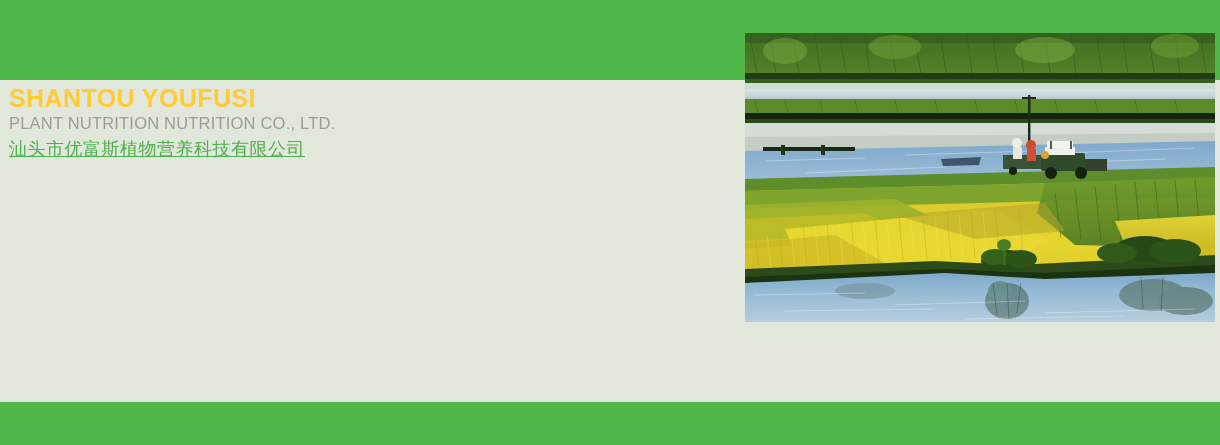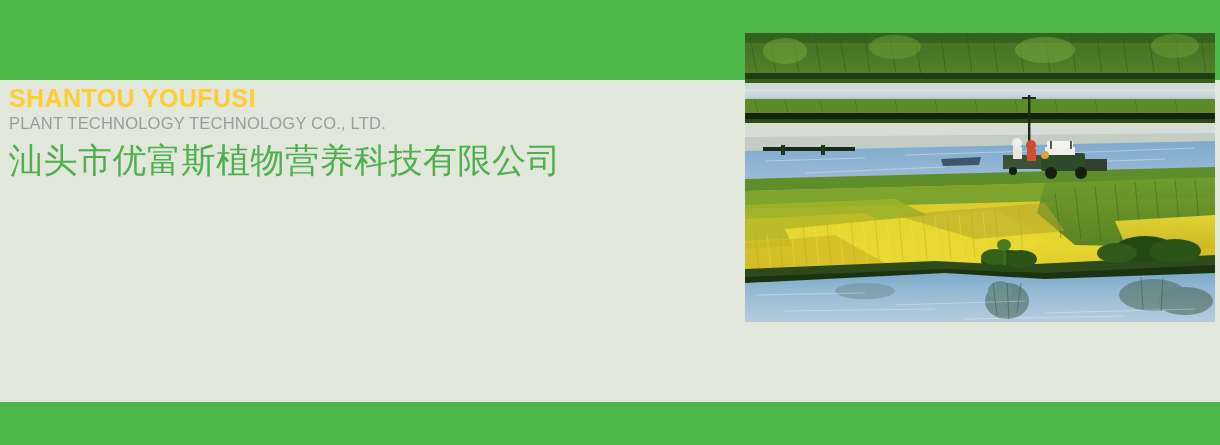"PLANT TECHNOLOGY TECHNOLOGY CO., LTD." div.brand-sub { text: TECHNOLOGY TECHNOLOGY -> NUTRITION NUTRITION }
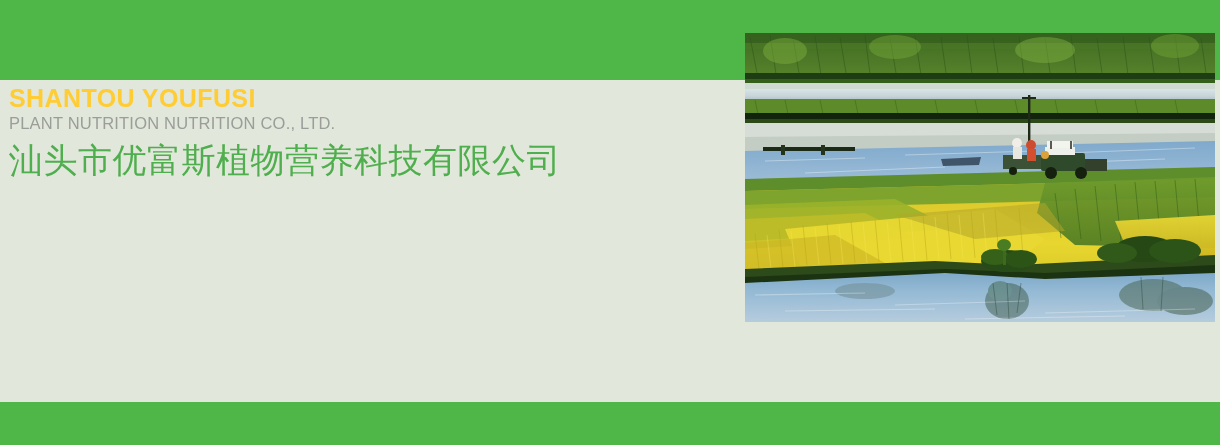"汕头市优富斯植物营养科技有限公司" .brand-cn { font-size: 34px -> 18px; text-decoration: none -> underline }
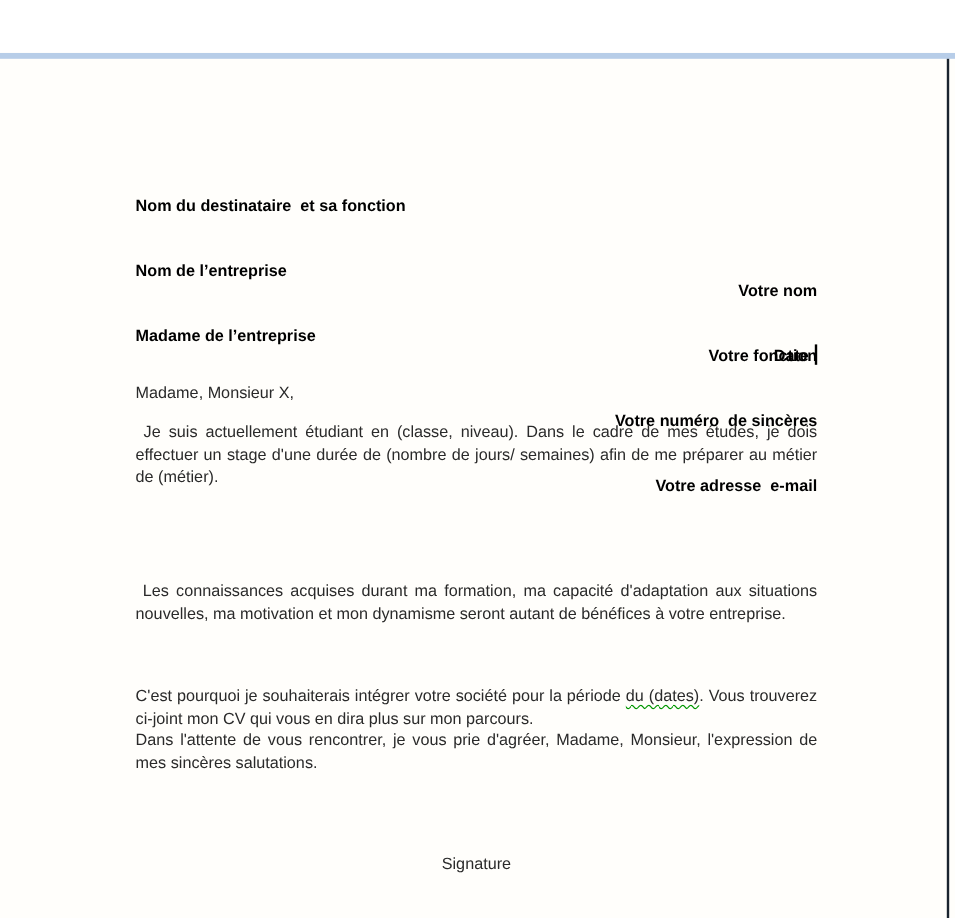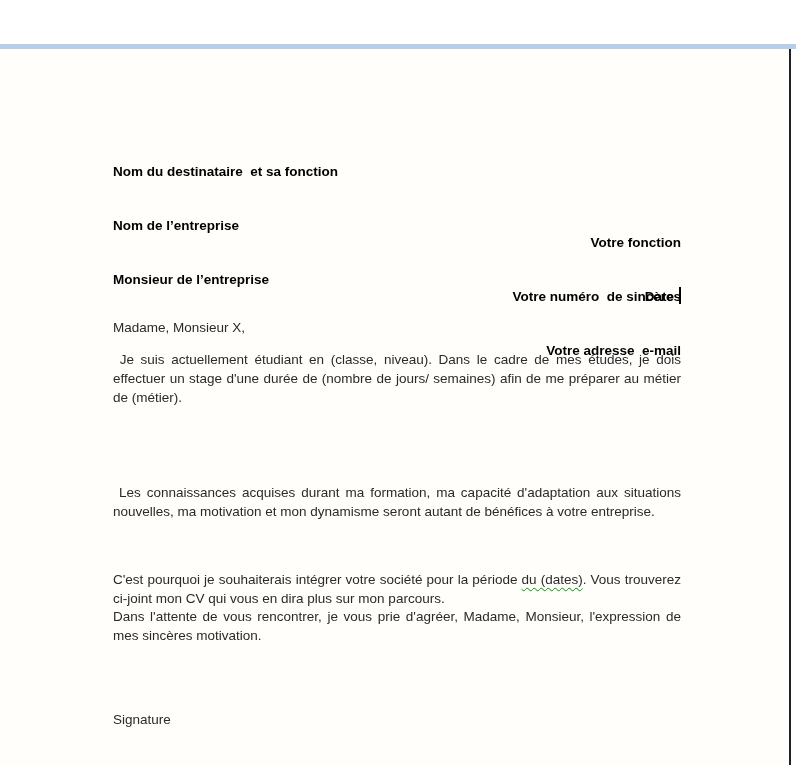"Votre nom" div { html: none -> <div>Votre nom</div> }
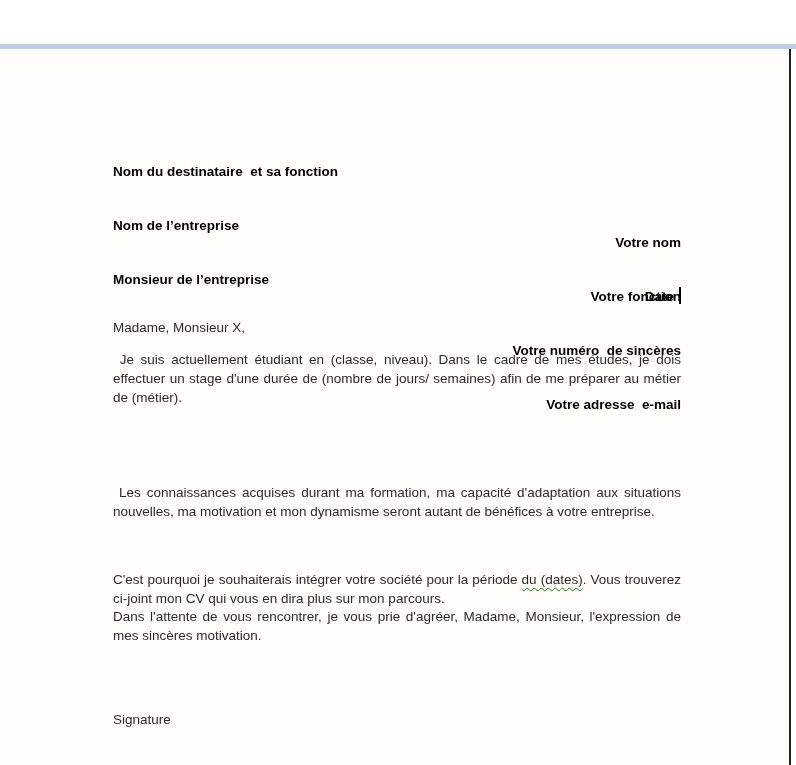"Monsieur de l’entreprise" div { text: Monsieur -> Madame }
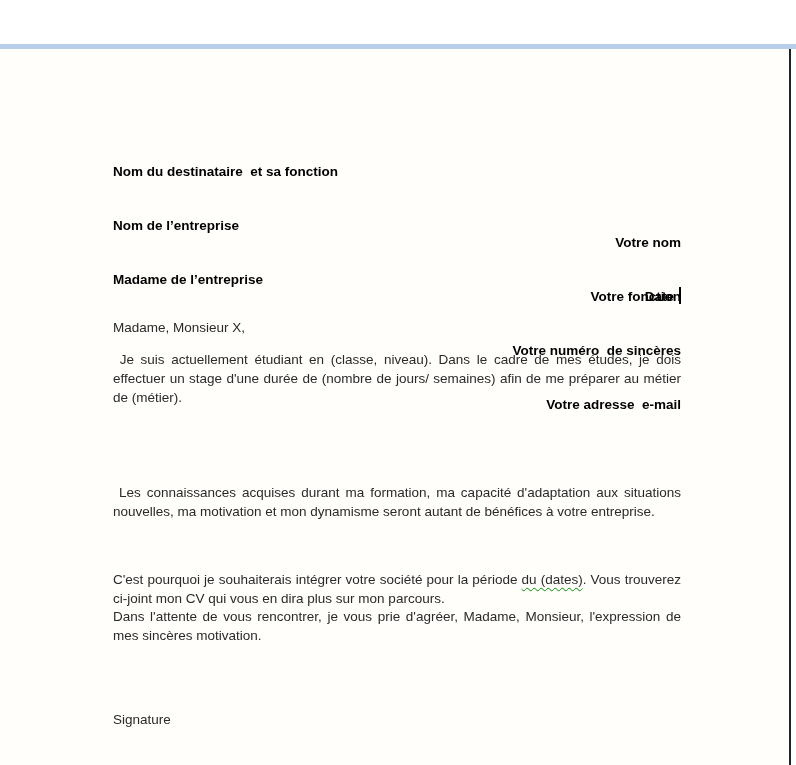"Dans l'attente de vous rencontrer," div.block { text: motivation -> salutations }
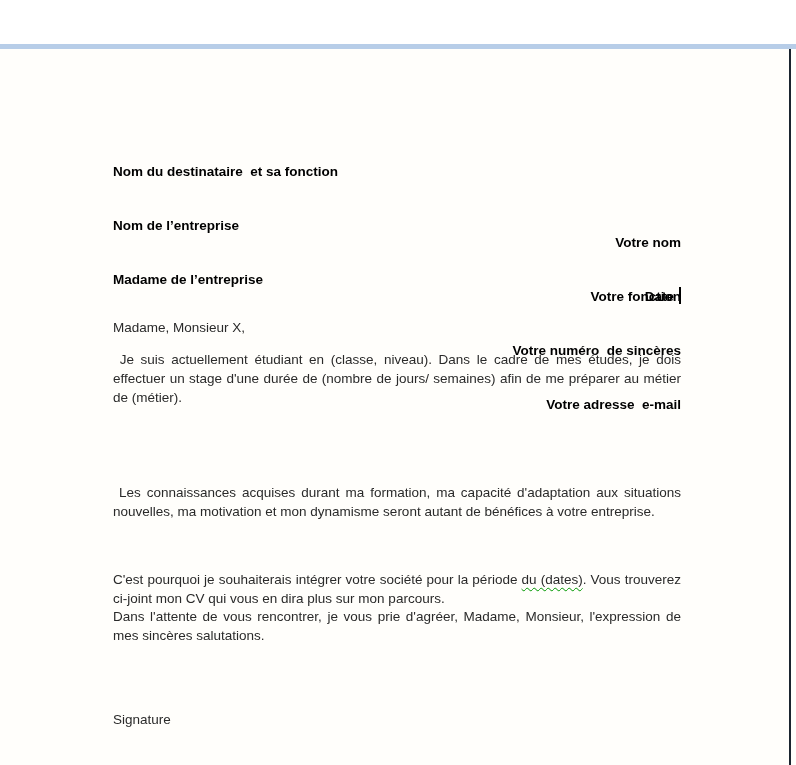"Signature" .signature-line { text-align: none -> center }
******
--- WHAT YOU ARE ASKED TO DO ---
From the line that contains "l'attente de vous" to the end of the material above, output every line exactly, both ends included, but leave out any pictures.

--- WORKED SOLUTION ---
"Dans l'attente de vous rencontrer," div.block { text: motivation -> salutations }
"Signature" .signature-line { text-align: none -> center }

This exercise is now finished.